Return all entries verbatim; skip any pictures.

⟨

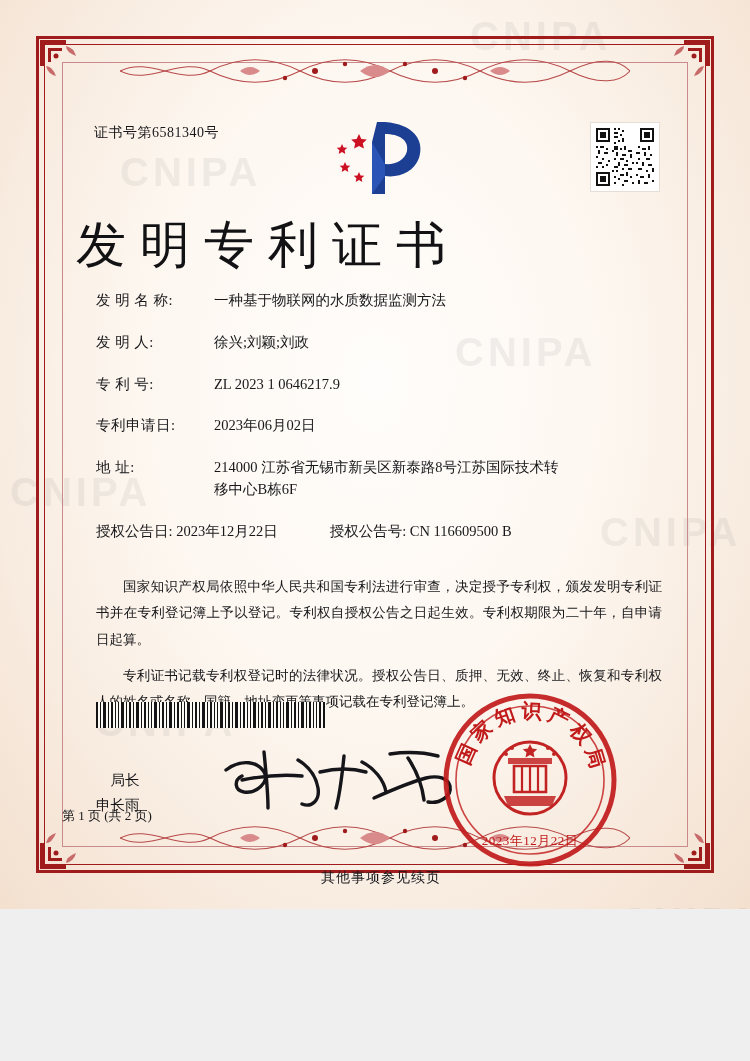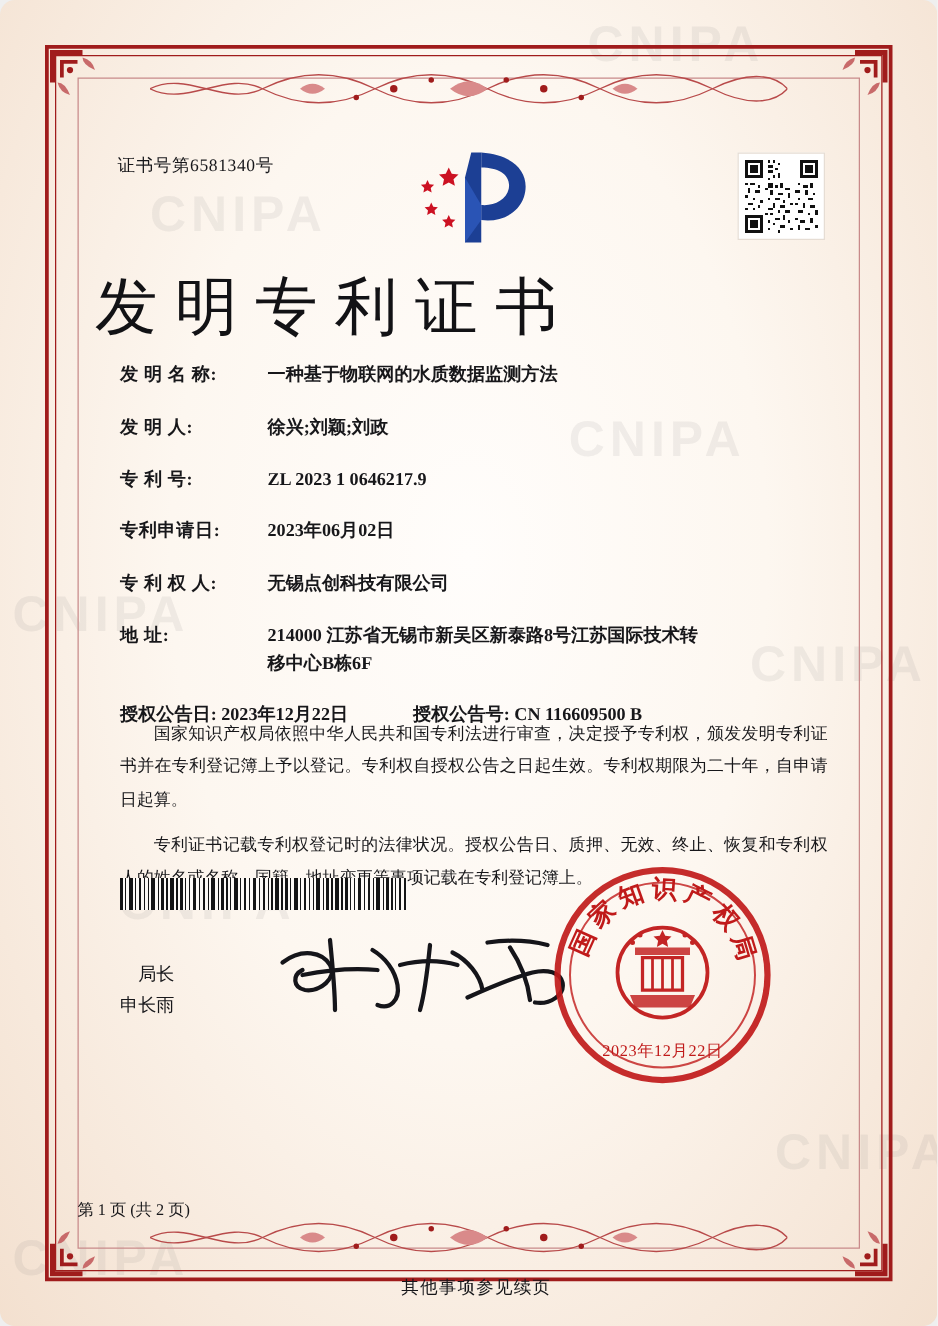--- a/index.html
+++ b/index.html
@@ -13,12 +13,11 @@
   .page {
     position: relative;
     width: 750px;
-    height: 1061px;
+    height: 909px;
     overflow: hidden;
     background: #fdfaf6;
     background-image:
       radial-gradient(ellipse at 50% 42%, #fffdfb 0%, #fdf7f0 45%, #f7e9dc 78%, #f3e0cf 100%);
-    border-radius: 12px;
   }
   
   .wm {

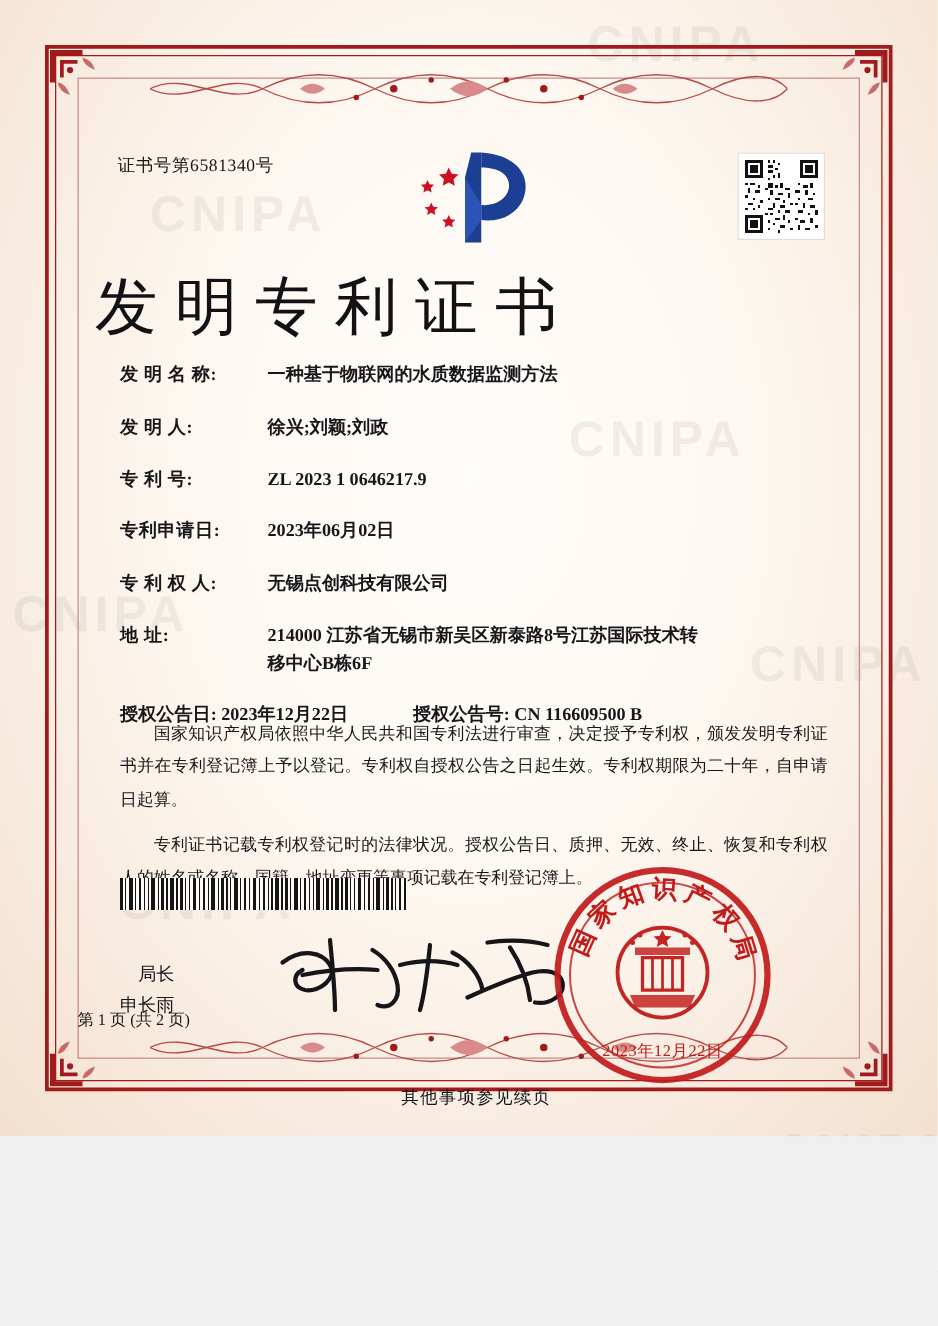--- a/index.html
+++ b/index.html
@@ -135,7 +135,6 @@
     right: 40px;
     font-size: 14.5px;
     color: #17171a;
-    font-weight: bold;
   }
   .row {
     display: flex;

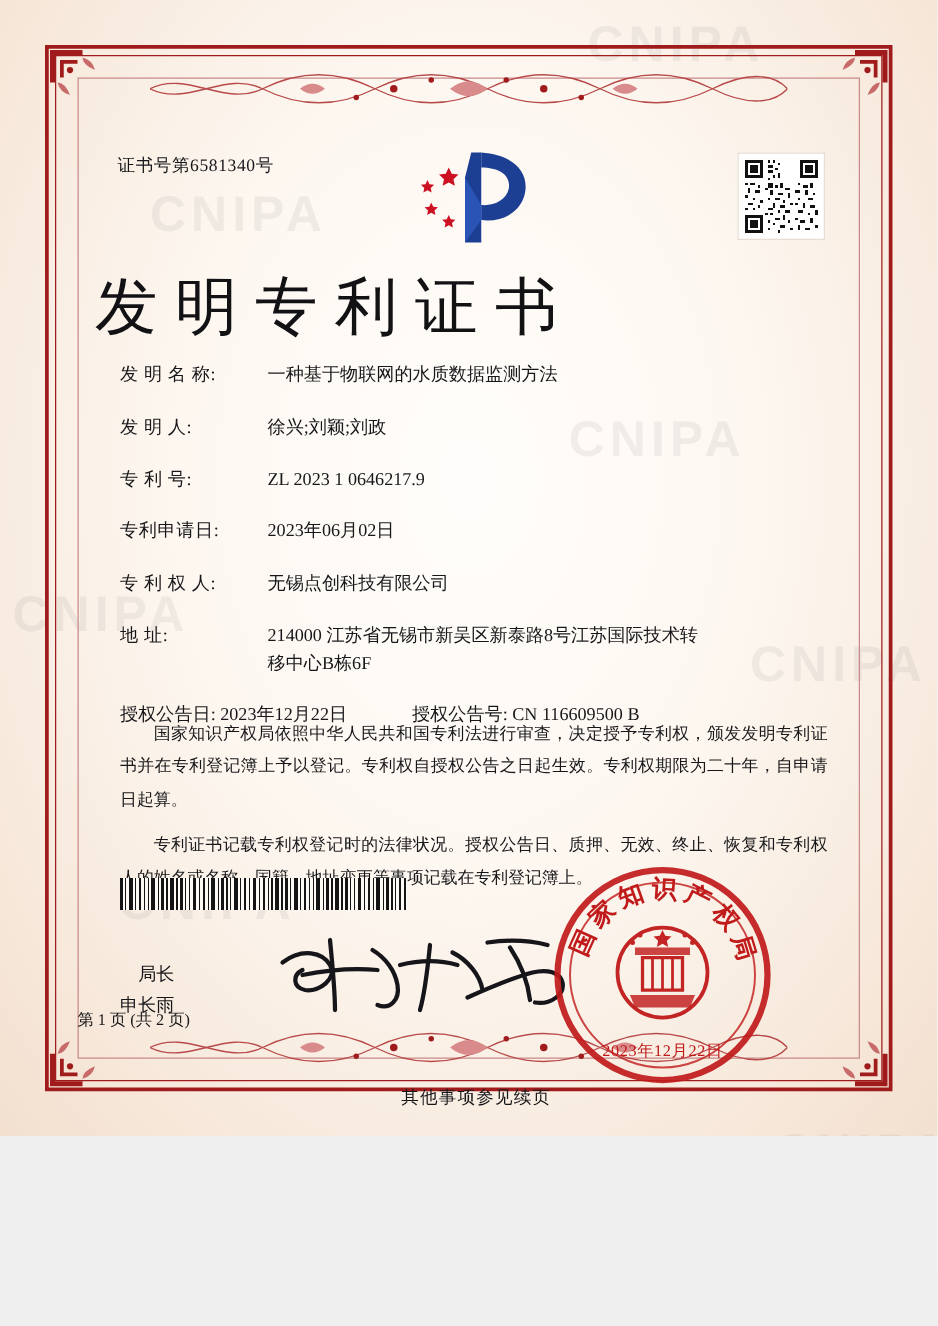--- a/index.html
+++ b/index.html
@@ -460,10 +460,6 @@
         <div class="val">2023年06月02日</div>
       </div>
 
-      <div class="row">
-        <div class="lbl">专 利 权 人:</div>
-        <div class="val">无锡点创科技有限公司</div>
-      </div>
 
       <div class="row">
         <div class="lbl">地 址:</div>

⟩

**RESPONSE:**
--- a/index.html
+++ b/index.html
@@ -13,12 +13,11 @@
   .page {
     position: relative;
     width: 750px;
-    height: 1061px;
+    height: 909px;
     overflow: hidden;
     background: #fdfaf6;
     background-image:
       radial-gradient(ellipse at 50% 42%, #fffdfb 0%, #fdf7f0 45%, #f7e9dc 78%, #f3e0cf 100%);
-    border-radius: 12px;
   }
   
   .wm {

--- a/index.html
+++ b/index.html
@@ -135,7 +135,6 @@
     right: 40px;
     font-size: 14.5px;
     color: #17171a;
-    font-weight: bold;
   }
   .row {
     display: flex;

--- a/index.html
+++ b/index.html
@@ -460,10 +460,6 @@
         <div class="val">2023年06月02日</div>
       </div>
 
-      <div class="row">
-        <div class="lbl">专 利 权 人:</div>
-        <div class="val">无锡点创科技有限公司</div>
-      </div>
 
       <div class="row">
         <div class="lbl">地 址:</div>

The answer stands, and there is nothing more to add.